Copy each line of the data below exactly, leaving out pictures.

#####

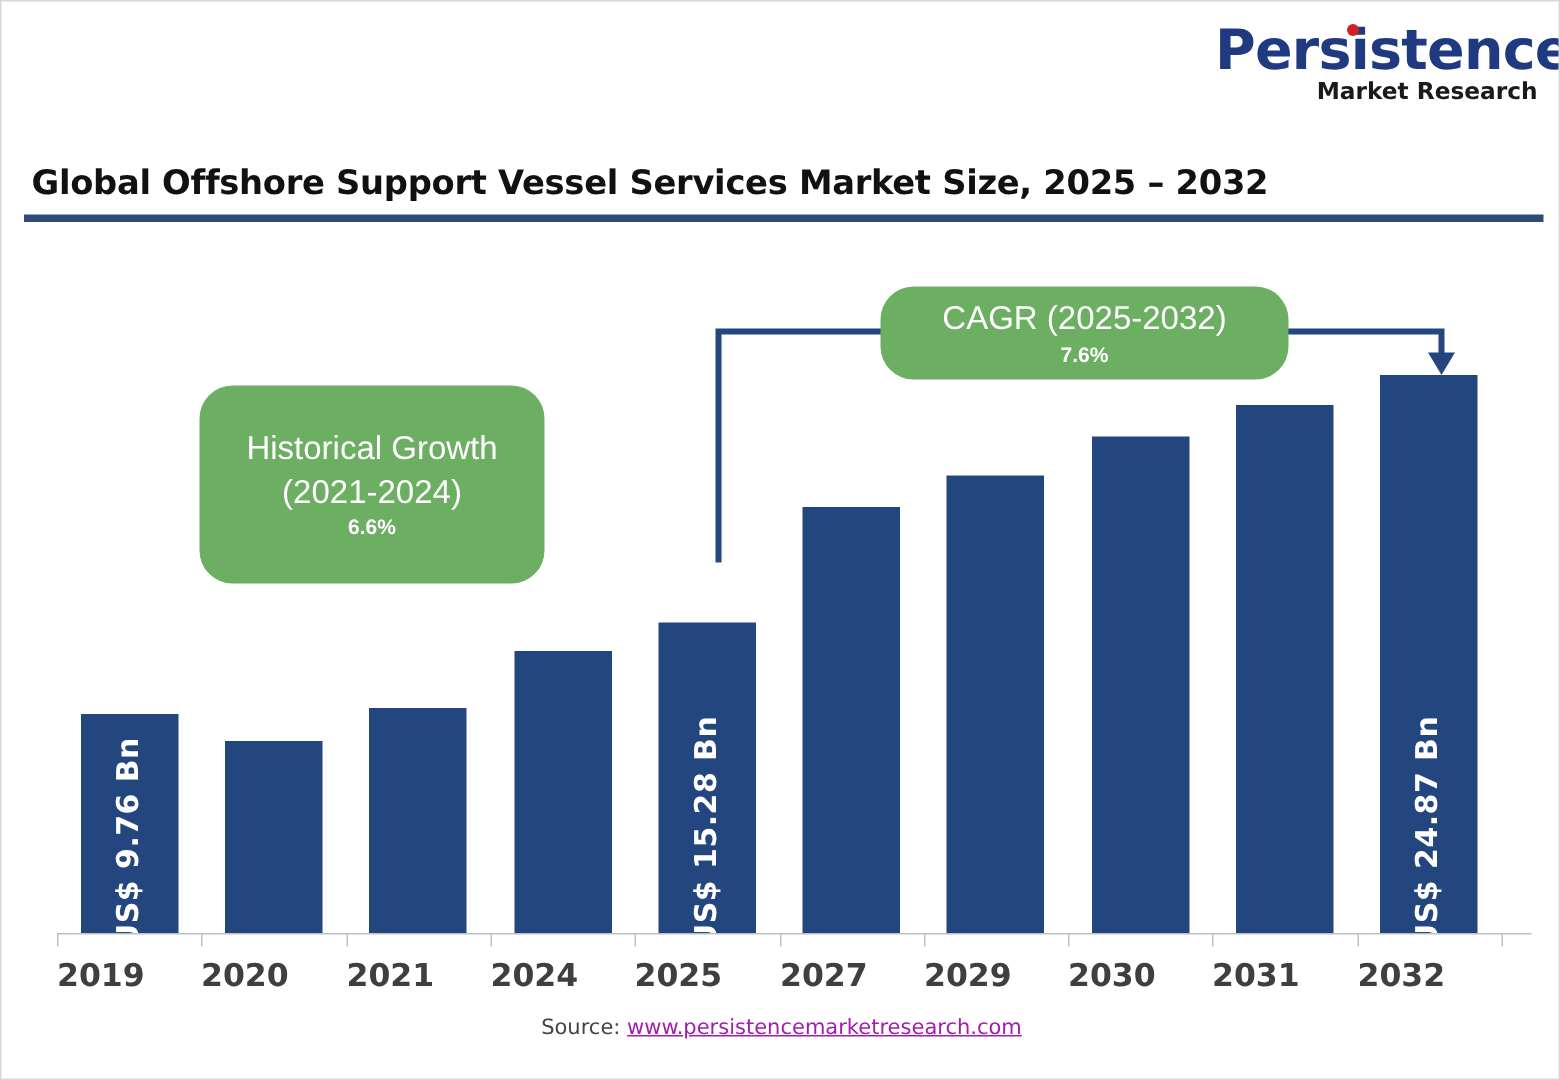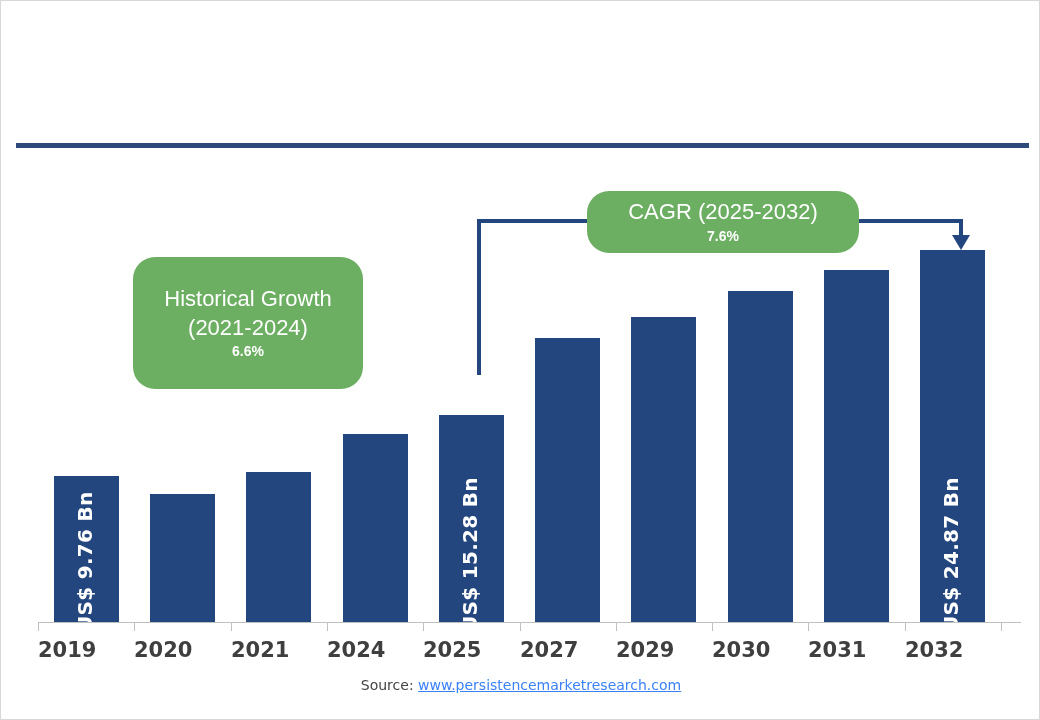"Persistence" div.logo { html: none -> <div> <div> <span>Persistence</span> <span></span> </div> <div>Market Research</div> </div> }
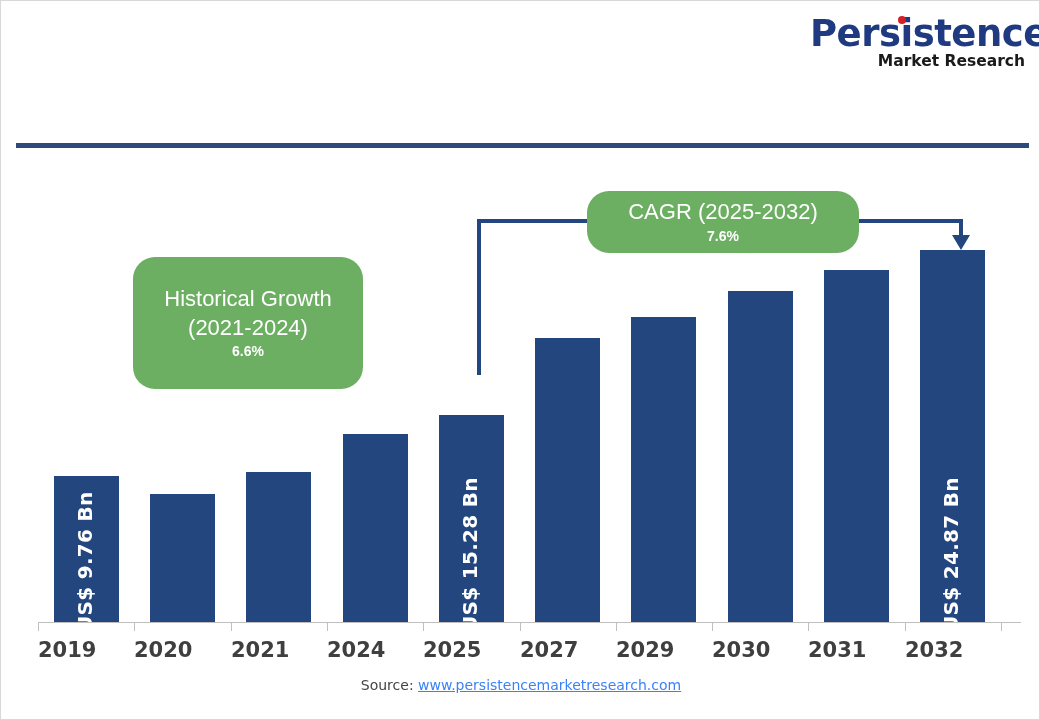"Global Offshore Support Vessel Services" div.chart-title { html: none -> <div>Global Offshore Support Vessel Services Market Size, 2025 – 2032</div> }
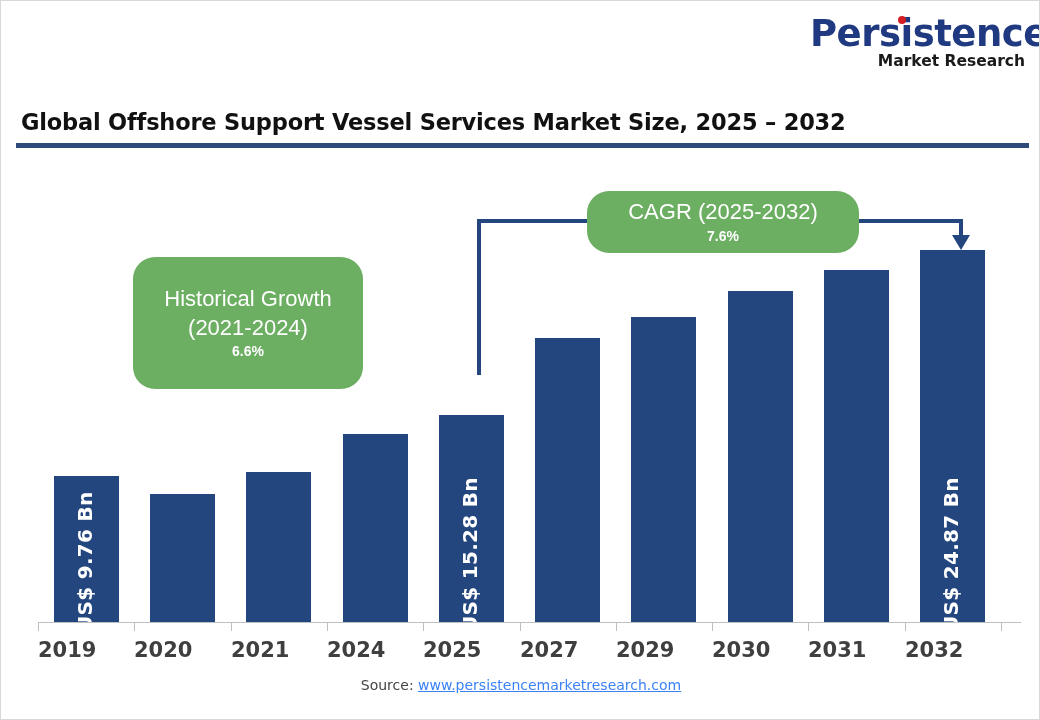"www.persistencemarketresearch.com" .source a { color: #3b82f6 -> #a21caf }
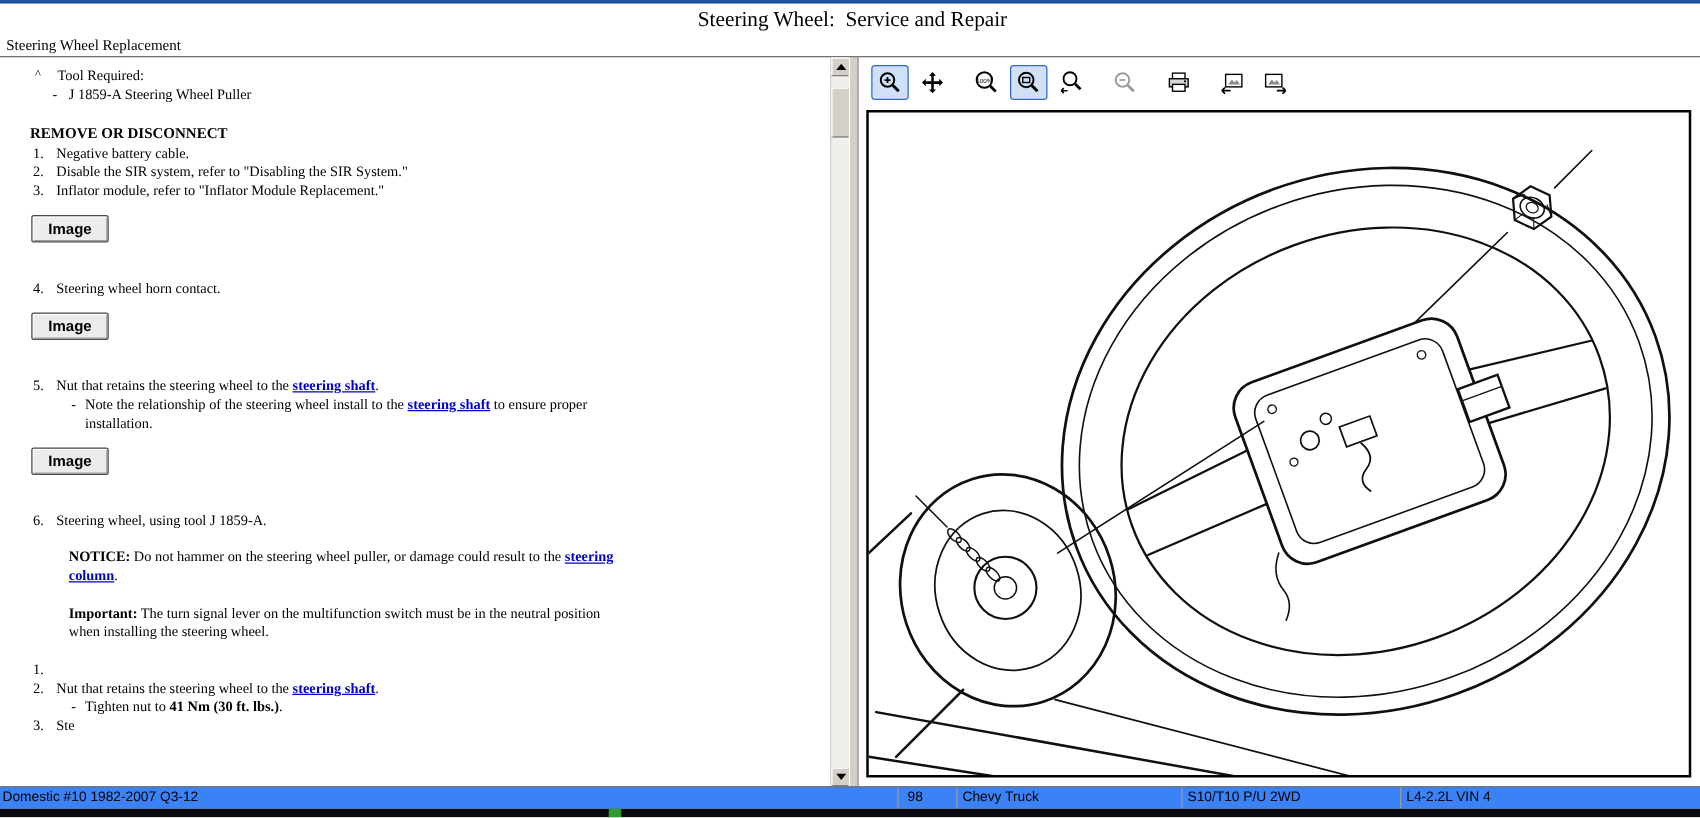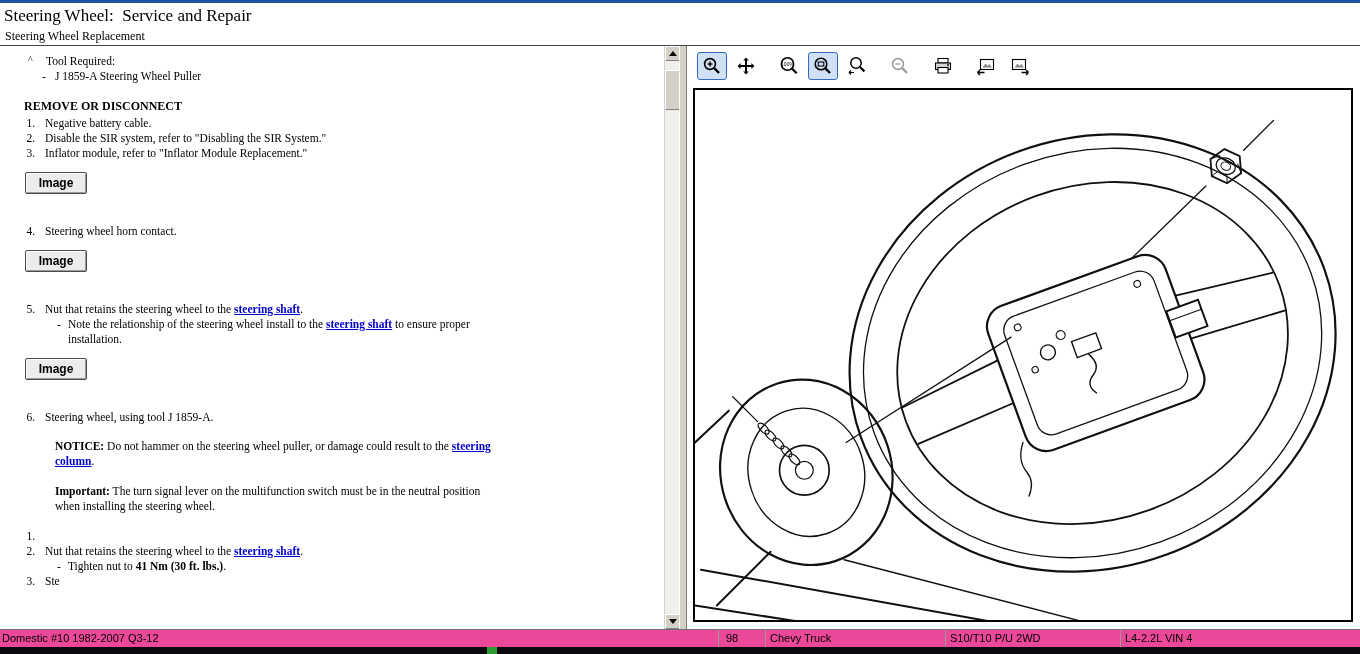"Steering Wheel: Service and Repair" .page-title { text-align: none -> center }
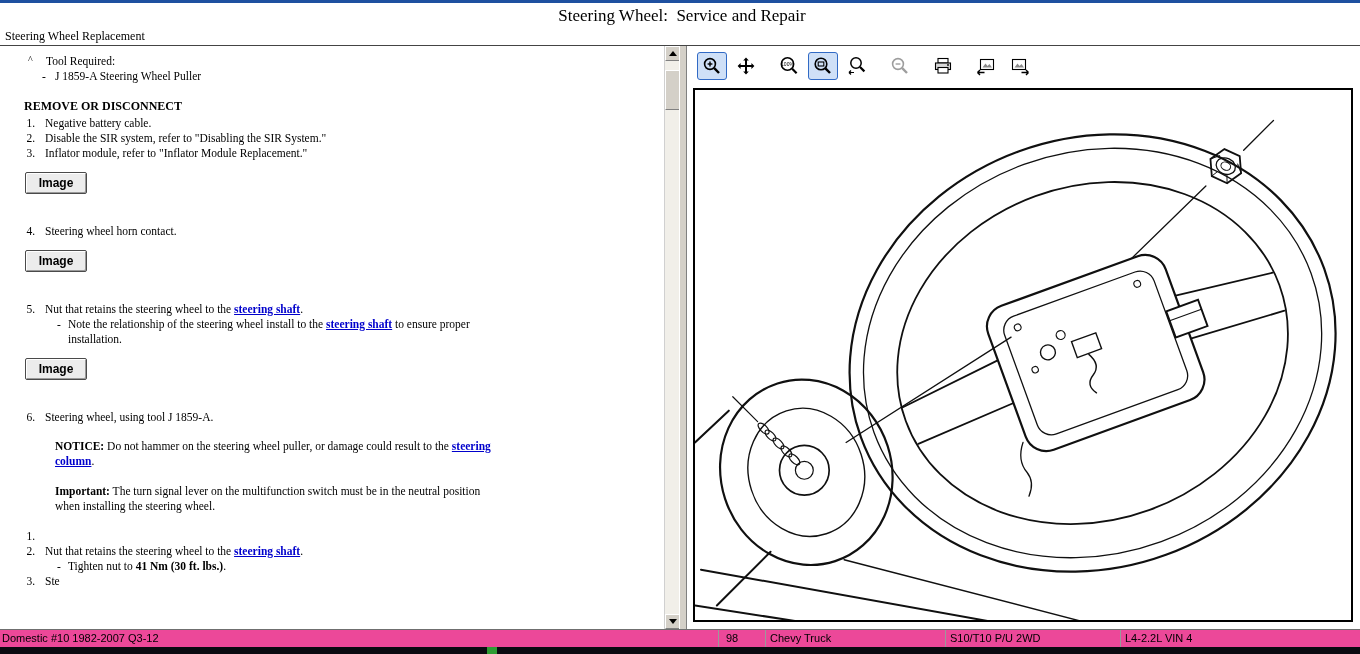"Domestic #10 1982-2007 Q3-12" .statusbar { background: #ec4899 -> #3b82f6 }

#####

→ **Answer space**:
"Persistence" div.logo { html: none -> <div> <div> <span>Persistence</span> <span></span> </div> <div>Market Research</div> </div> }
"Global Offshore Support Vessel Services" div.chart-title { html: none -> <div>Global Offshore Support Vessel Services Market Size, 2025 – 2032</div> }
"www.persistencemarketresearch.com" .source a { color: #3b82f6 -> #a21caf }
"Steering Wheel: Service and Repair" .page-title { text-align: none -> center }
"Domestic #10 1982-2007 Q3-12" .statusbar { background: #ec4899 -> #3b82f6 }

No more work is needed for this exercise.